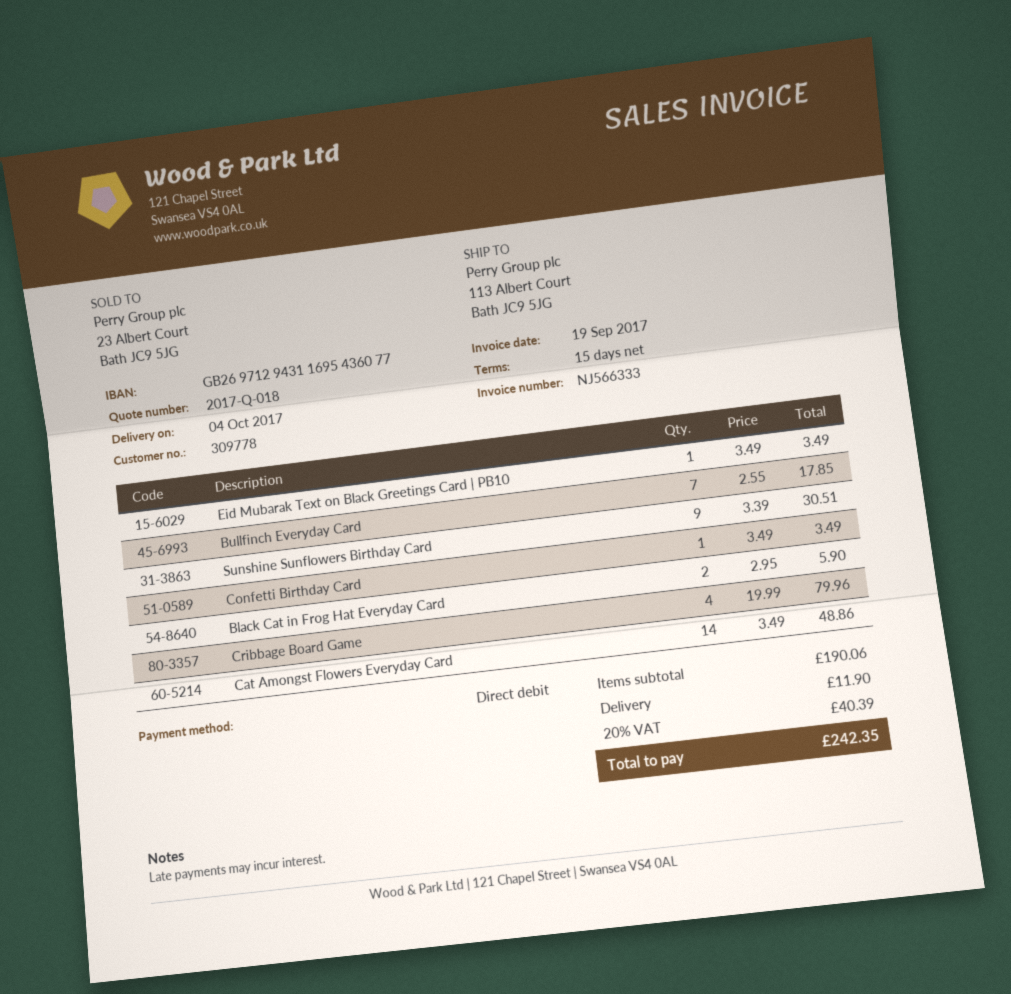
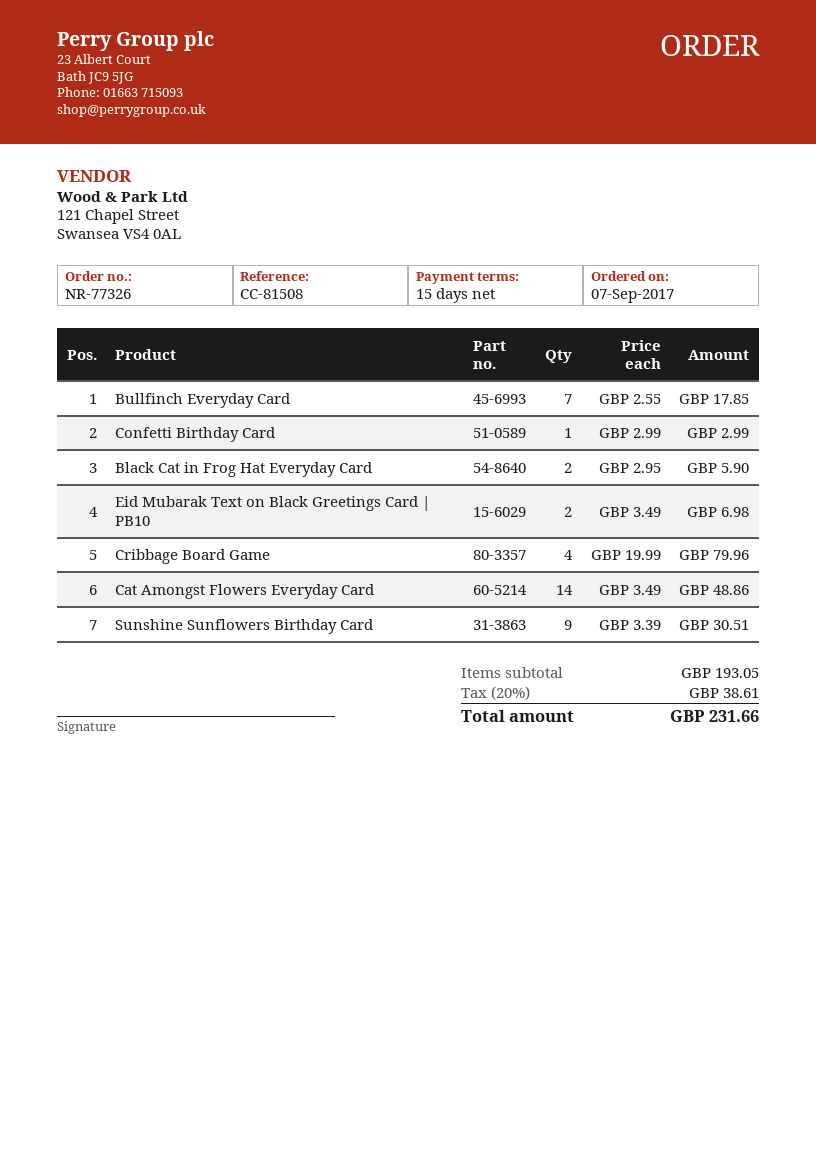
Eid Mubarak Text on Black Greetings Card | PB10: 1 x 3.49 = 3.49 -> 2 x 3.49 = 6.98
Confetti Birthday Card: 1 x 3.49 = 3.49 -> 1 x 2.99 = 2.99
subtotal: 190.06 -> 193.05
shipping: 11.90 -> none
tax: 20% = 40.39 -> 20% = 38.61
total: 242.35 -> 231.66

**PROBLEM TO SOLVE:** Repeat the records verbatim, excluding pictures.

**THE COMPLETED TASK:**
Eid Mubarak Text on Black Greetings Card | PB10: 1 x 3.49 = 3.49 -> 2 x 3.49 = 6.98
Confetti Birthday Card: 1 x 3.49 = 3.49 -> 1 x 2.99 = 2.99
subtotal: 190.06 -> 193.05
shipping: 11.90 -> none
tax: 20% = 40.39 -> 20% = 38.61
total: 242.35 -> 231.66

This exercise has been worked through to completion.